# Problem requirements:
Give back exactly the lines of the material below that start at the one holding "gap: 3px ->" and end at the last line, minus the pictures.
-- Opening Marker --
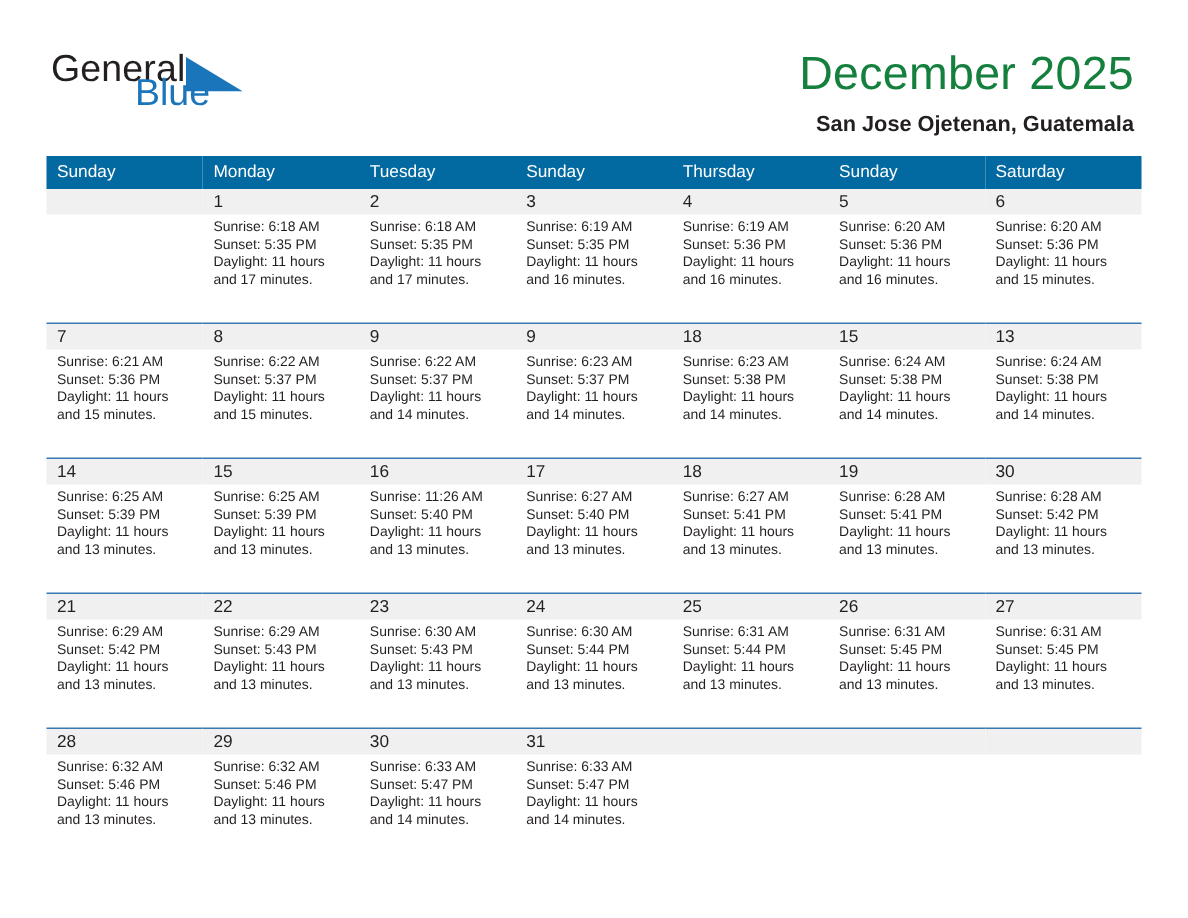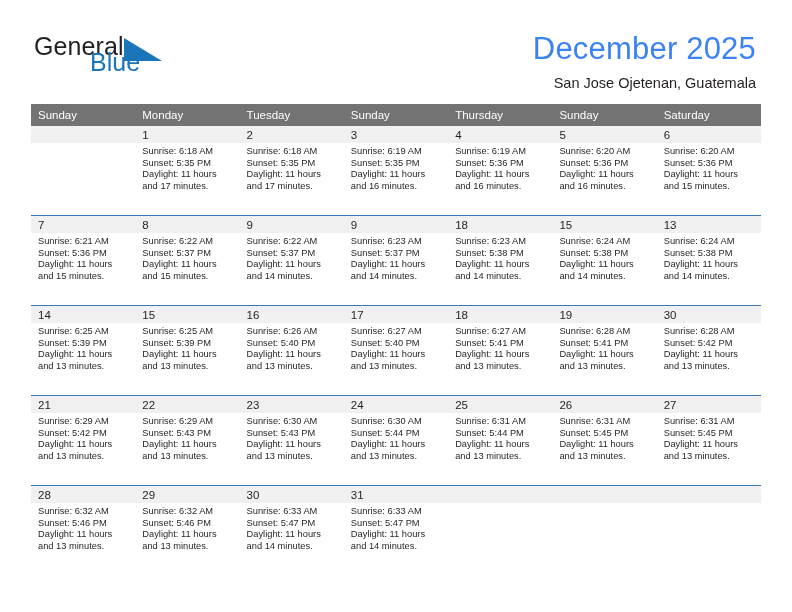"December 2025" .month-title { color: #3b82f6 -> #15803d }
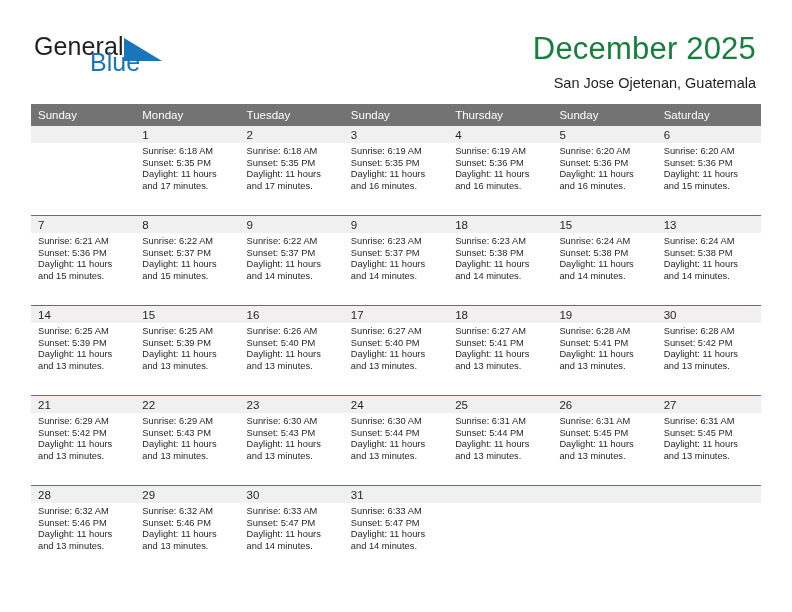"San Jose Ojetenan, Guatemala" .location { font-weight: normal -> bold }
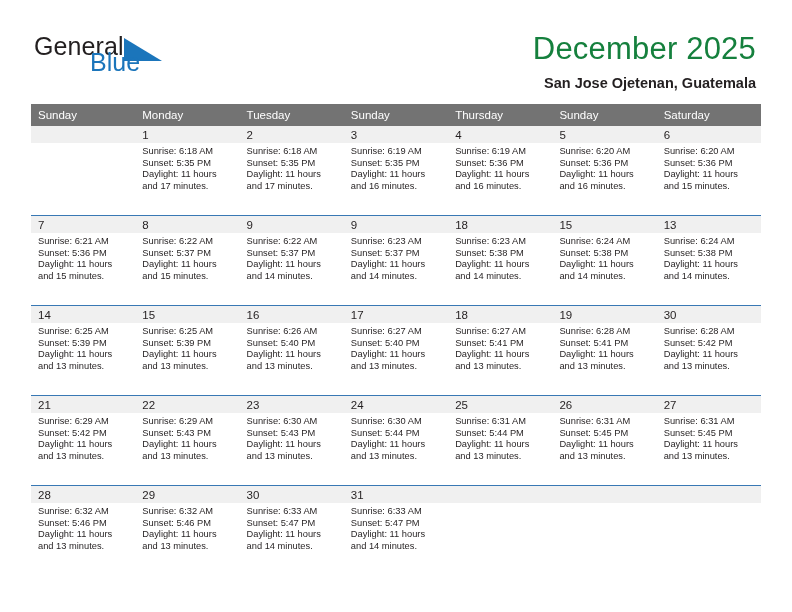"Sunday" .calendar th { background: #737373 -> #0369a1 }
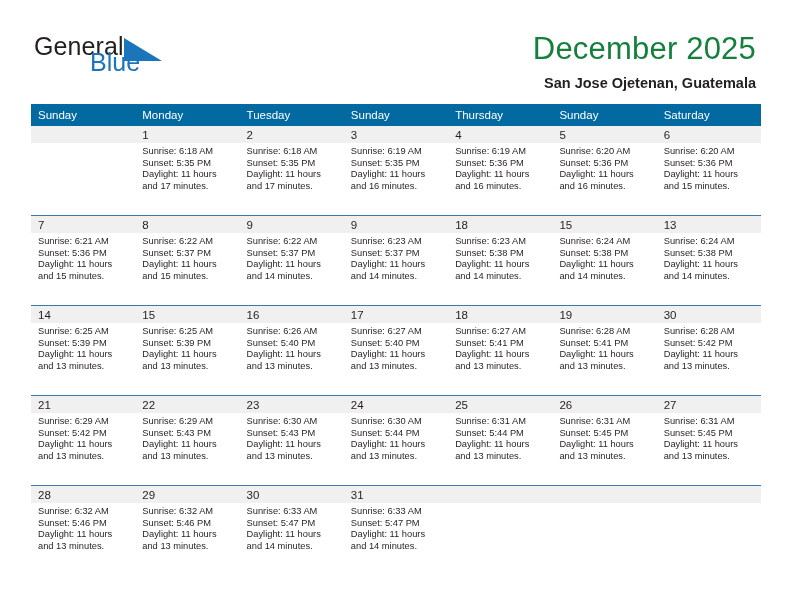"Sunrise: 6:26 AM" div { text: 6:26 -> 11:26 }
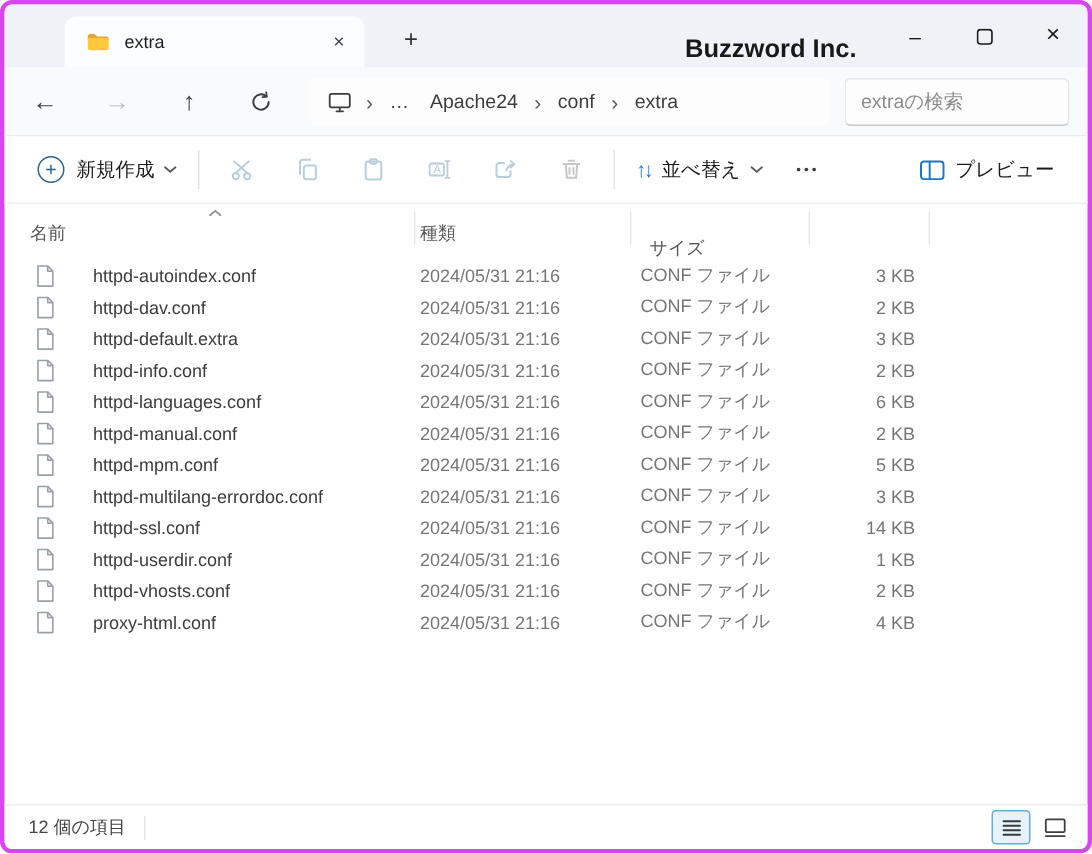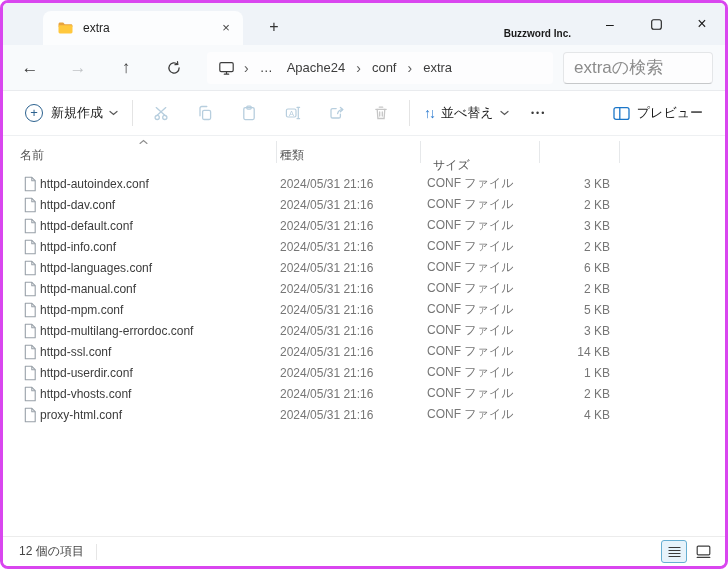"Buzzword Inc." .win-title { font-size: 10px -> 17px }
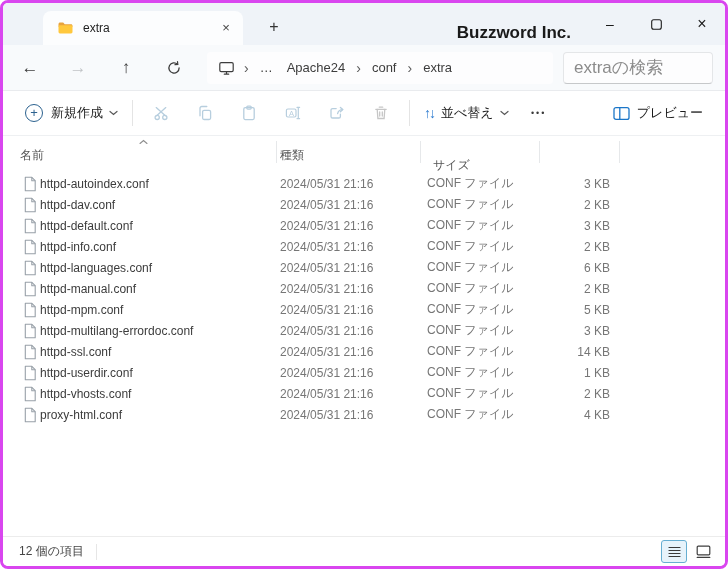"extraの検索" .searchbox { font-size: 17px -> 13px }
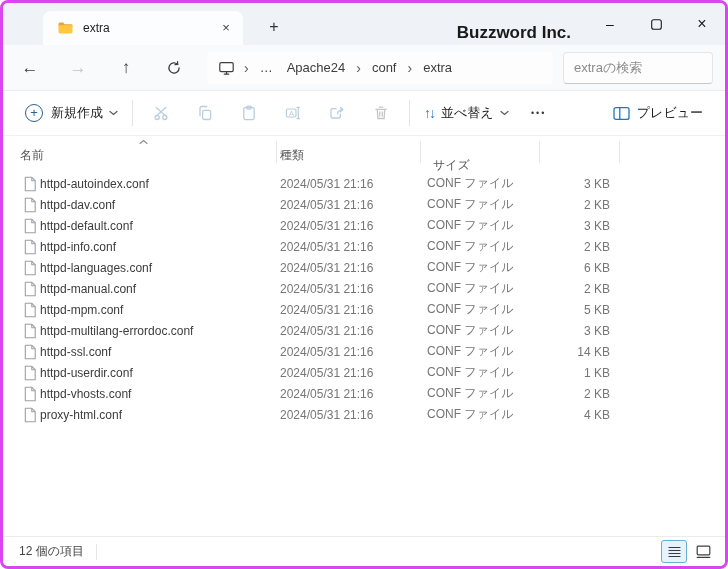"httpd-autoindex.conf" .c-name { gap: 3px -> 25px }
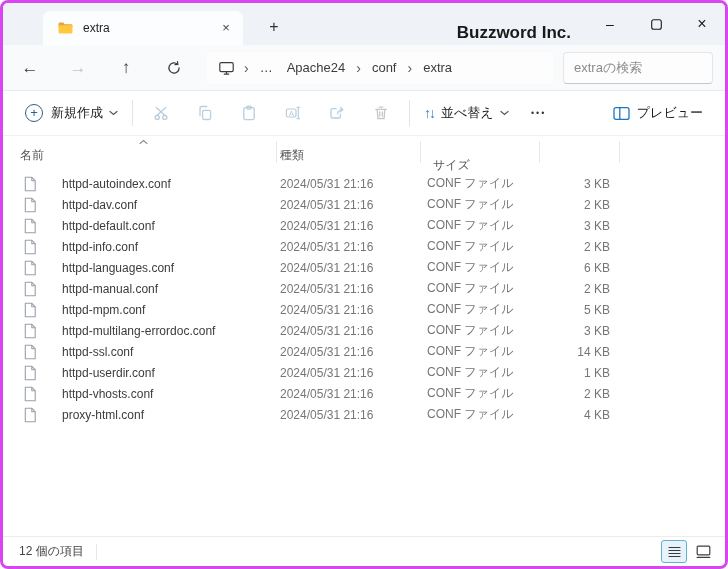"httpd-default.conf" span { text: httpd-default.conf -> httpd-default.extra }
-- Closing Marker --
# Solution to this exercise:
"httpd-autoindex.conf" .c-name { gap: 3px -> 25px }
"httpd-default.conf" span { text: httpd-default.conf -> httpd-default.extra }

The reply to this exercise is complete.